The-Grizzled-But-Still-Incorrigible-Scribe-Himself! said...

This is just so readable and vivid. A wonderful piece, and I hope one to be followed by others from the same journey.

Elizabeth said...

I'm utterly jealous of you taking this trip.
There is an excellent article in last week's "NEW YORKER" by a man who drove across Siberia in 2001.
You might want to look it up on line.
I was really interested.
Did not make me want to go there!

steven said...

well weaver, i know you a bit better now. thesiger makes much more sense now and don't ask me how, he just does. this is riveting writing. rich, poetic, colourful and dancing around the whole piece of being a traveller which you most assuredly are!!!! have a lovely evening. steven

Raph G. Neckmann said...

I really enjoyed that, Weaver! I felt I was there too. Look forward to hearing more of your journey.

BT said...

You are such a multi talented lady Weaver. This was a delight, I was with you all the way. Your descriptive skills are superb. More please.

Oh and your letter arrived this morning. Your 2 ATCs are simply wonderful, I especially love the gold one. I will blog them tomorrow. Thank you so much and for the lovely letter too.

Sepiru Chris said...

Dear Weaver of Grass,

Wonderful introduction to your trip and to your memories.

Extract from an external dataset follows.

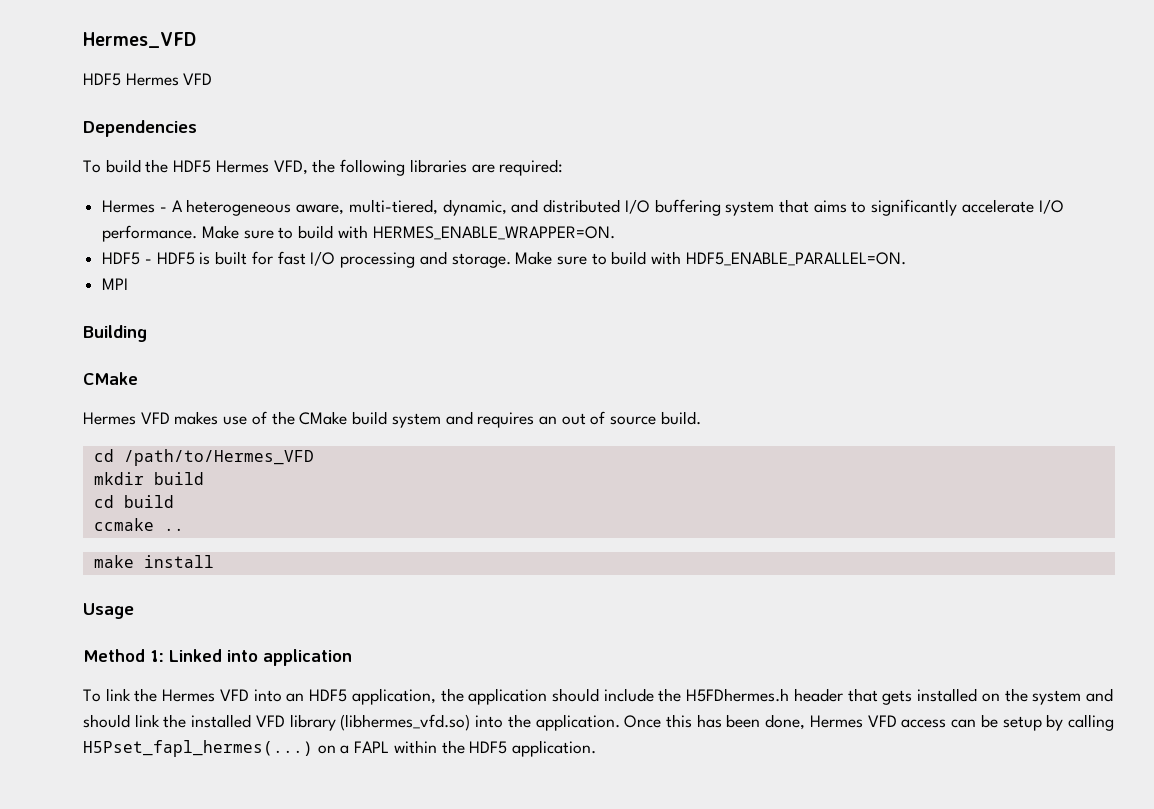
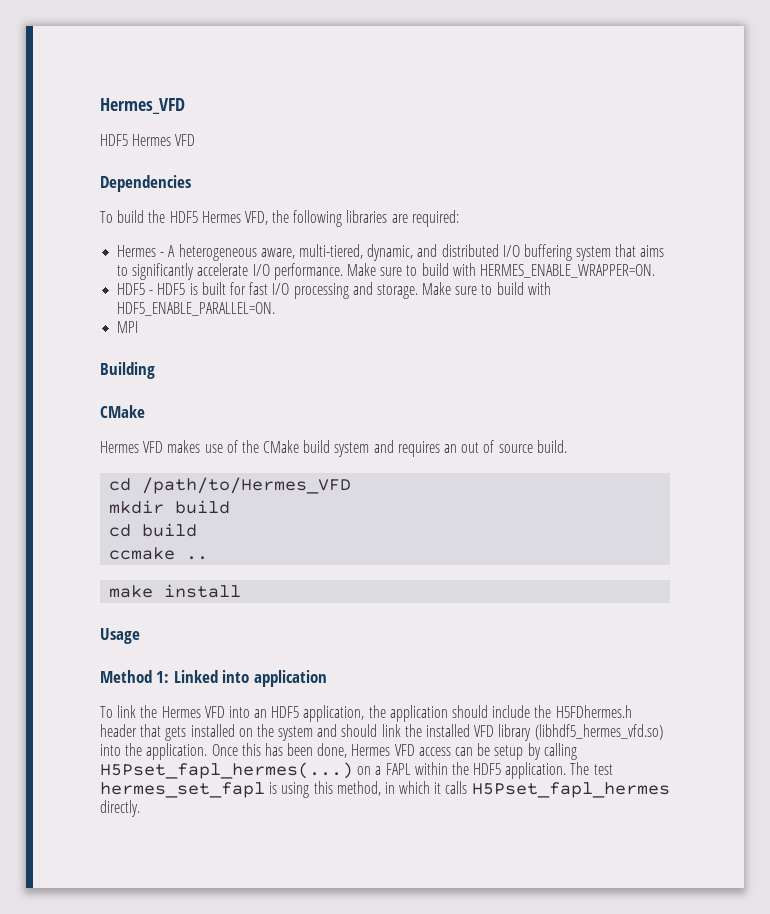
- To link the Hermes VFD into an HDF5 application, the application should include the H5FDhermes.h header that gets installed on the system and should link the installed VFD library (libhermes_vfd.so) into the application.
+ To link the Hermes VFD into an HDF5 application, the application should include the H5FDhermes.h header that gets installed on the system and should link the installed VFD library (libhdf5_hermes_vfd.so) into the application.
+ The test hermes_set_fapl is using this method, in which it calls H5Pset_fapl_hermes directly.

I've never been on this rail jaunt, but the Heroine in my house went just a couple of years later than you, and she speaks with great warmth of her memories, although she went in the opposite direction.

BTW, I think that you give P.T., whom you have previously extolled, a run for his money in his this selection of your travel thoughts.

Tschuess,
Chris

willow said...

This was wonderful! Hope there are more travel stories to come.

Pondside said...

More please - there's nothing I like more than a good travel story, and this is a good one.

Amy said...

oh that's lovely - I have aspirations to go on this journey too.

Derrick said...

Hello Weaver,

What an intrepid explorer you are! I have travelled overnight on the old Blue Train in South Africa and two nights on the Eastern & Oriental Express from Malaysia to Thailand. I'm not sure how I would fare on the Trans-Siberian!

The Weaver of Grass said...

Thank you for the comments - I am sure things are very different today. When we went with the Russian tour company "Intourist" I think the cost was eight hundred pounds each. I see an advert for a great rail journey on the Trans Siberian today which costs almost six thousand pounds. Things have certainly changed.I am glad you enjoyed the trip - everyone in our writers' group is writing about rail transport, so i am ressurecting some of my rail journeys. Hope you enjoy them all.

Golden West said...

Thanks for taking me along on such a remarkable adventure. I can hardly wait to read the next!